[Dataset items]
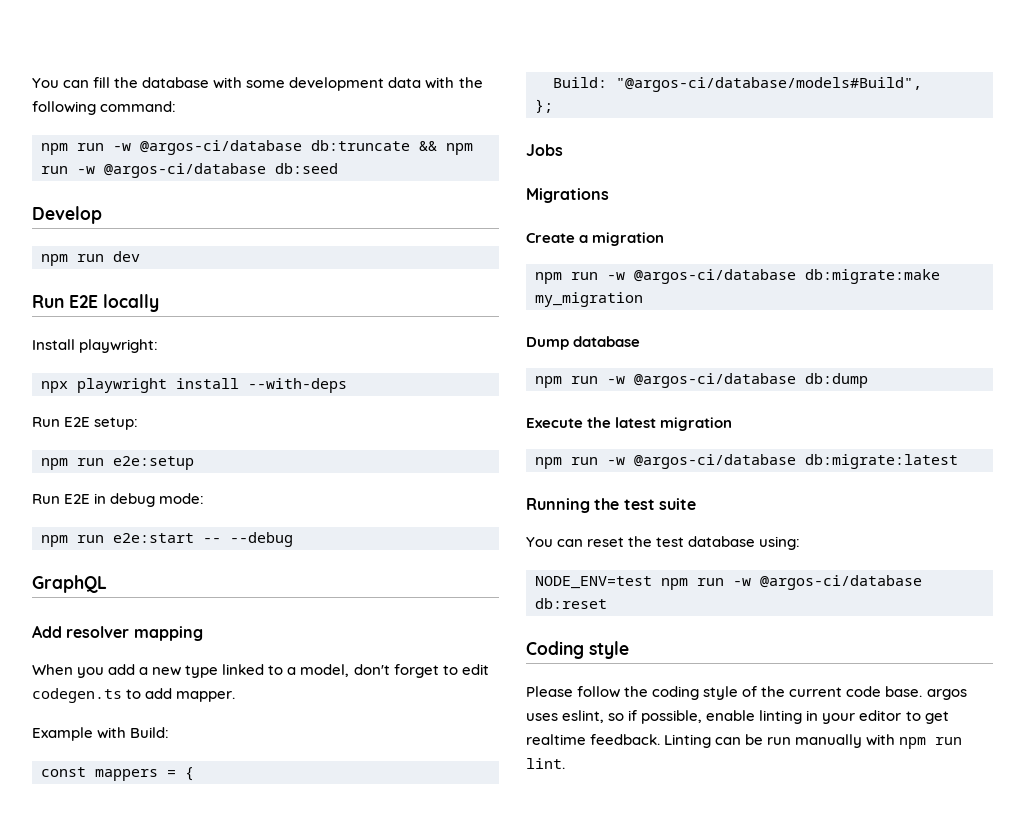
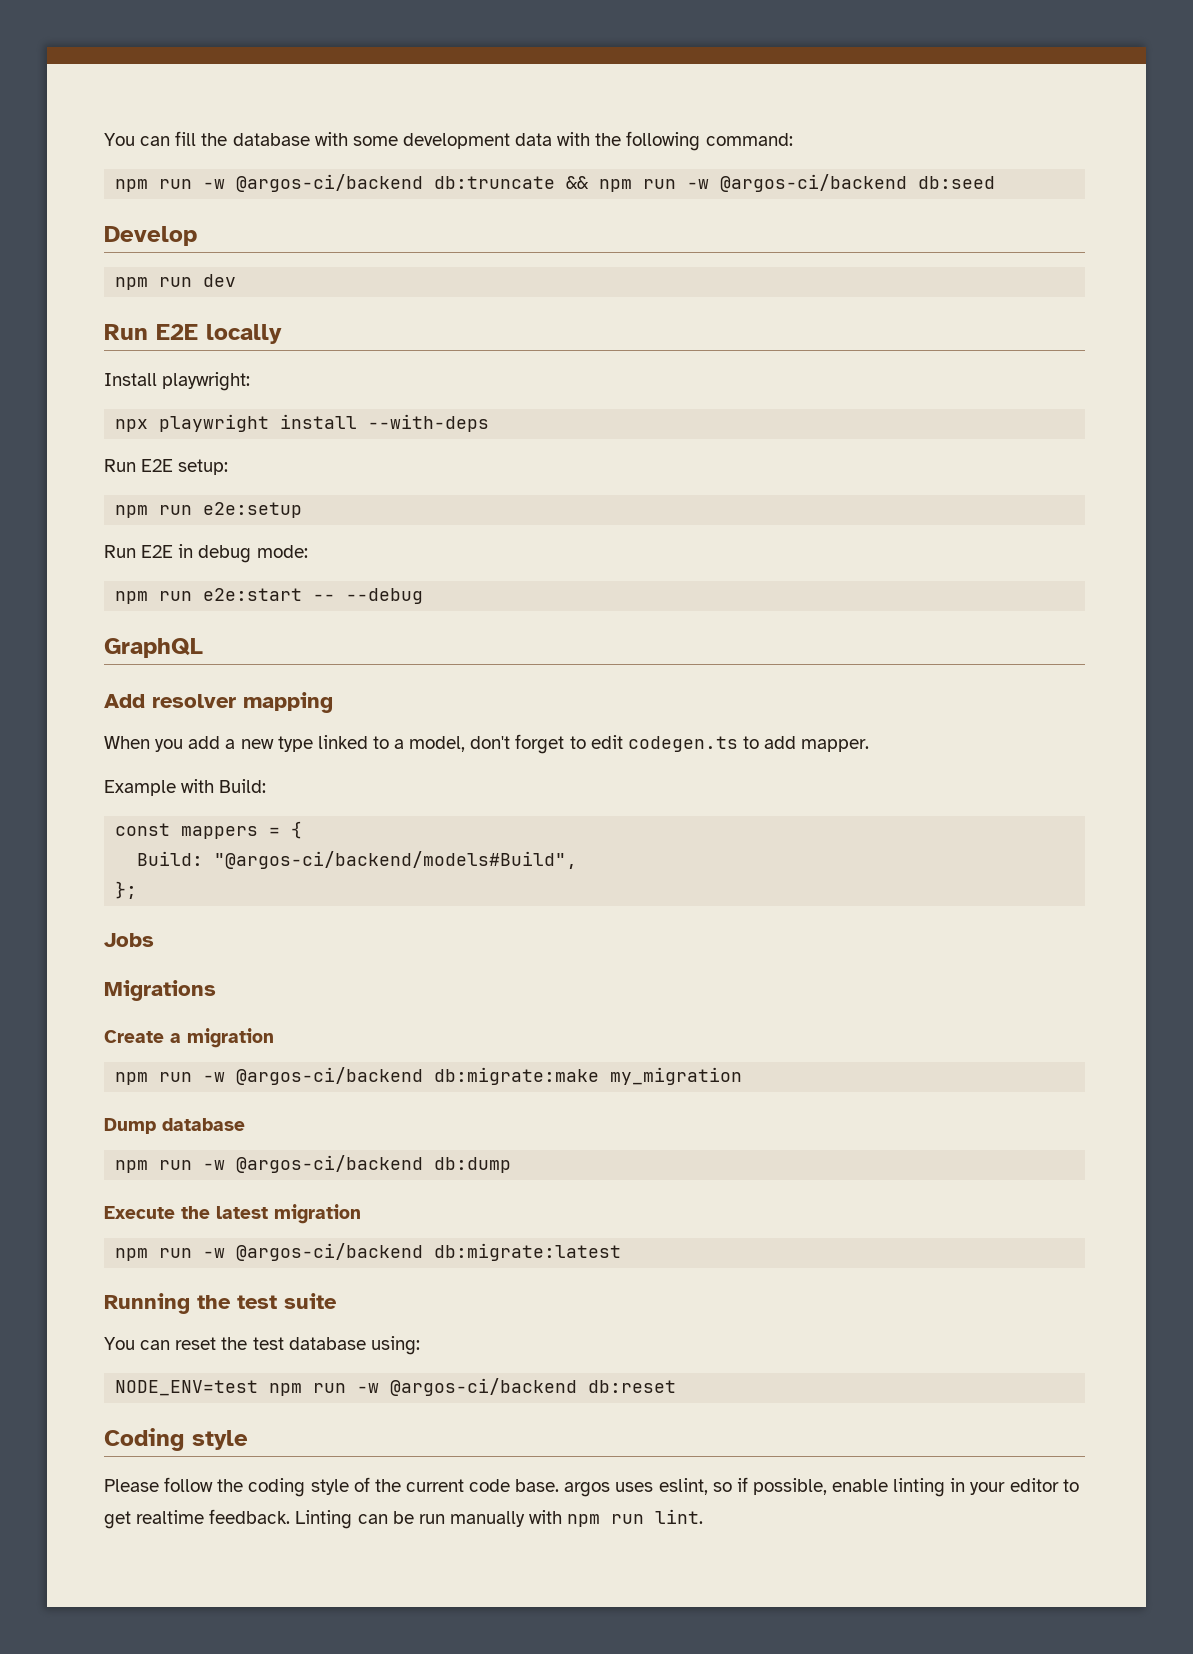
- npm run -w @argos-ci/database db:truncate && npm run -w @argos-ci/database db:seed
+ npm run -w @argos-ci/backend db:truncate && npm run -w @argos-ci/backend db:seed
- Build: "@argos-ci/database/models#Build",
+ Build: "@argos-ci/backend/models#Build",
- npm run -w @argos-ci/database db:migrate:make my_migration
+ npm run -w @argos-ci/backend db:migrate:make my_migration
- npm run -w @argos-ci/database db:dump
+ npm run -w @argos-ci/backend db:dump
- npm run -w @argos-ci/database db:migrate:latest
+ npm run -w @argos-ci/backend db:migrate:latest
- NODE_ENV=test npm run -w @argos-ci/database db:reset
+ NODE_ENV=test npm run -w @argos-ci/backend db:reset

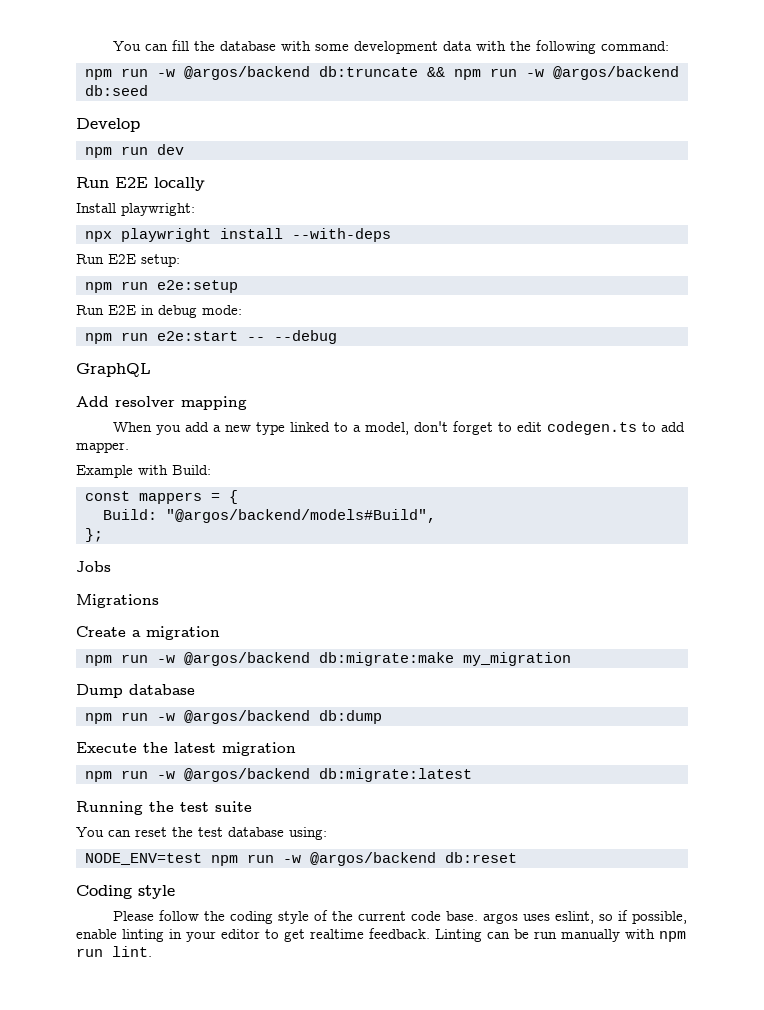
- npm run -w @argos-ci/backend db:truncate && npm run -w @argos-ci/backend db:seed
+ npm run -w @argos/backend db:truncate && npm run -w @argos/backend db:seed
- Build: "@argos-ci/backend/models#Build",
+ Build: "@argos/backend/models#Build",
- npm run -w @argos-ci/backend db:migrate:make my_migration
+ npm run -w @argos/backend db:migrate:make my_migration
- npm run -w @argos-ci/backend db:dump
+ npm run -w @argos/backend db:dump
- npm run -w @argos-ci/backend db:migrate:latest
+ npm run -w @argos/backend db:migrate:latest
- NODE_ENV=test npm run -w @argos-ci/backend db:reset
+ NODE_ENV=test npm run -w @argos/backend db:reset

Task: Every line from the one with "- NODE_ENV=test npm run -w @argos-ci/backend" to the end of the records above should be returned exactly, and no other lines.

Solution to the problem:
- NODE_ENV=test npm run -w @argos-ci/backend db:reset
+ NODE_ENV=test npm run -w @argos/backend db:reset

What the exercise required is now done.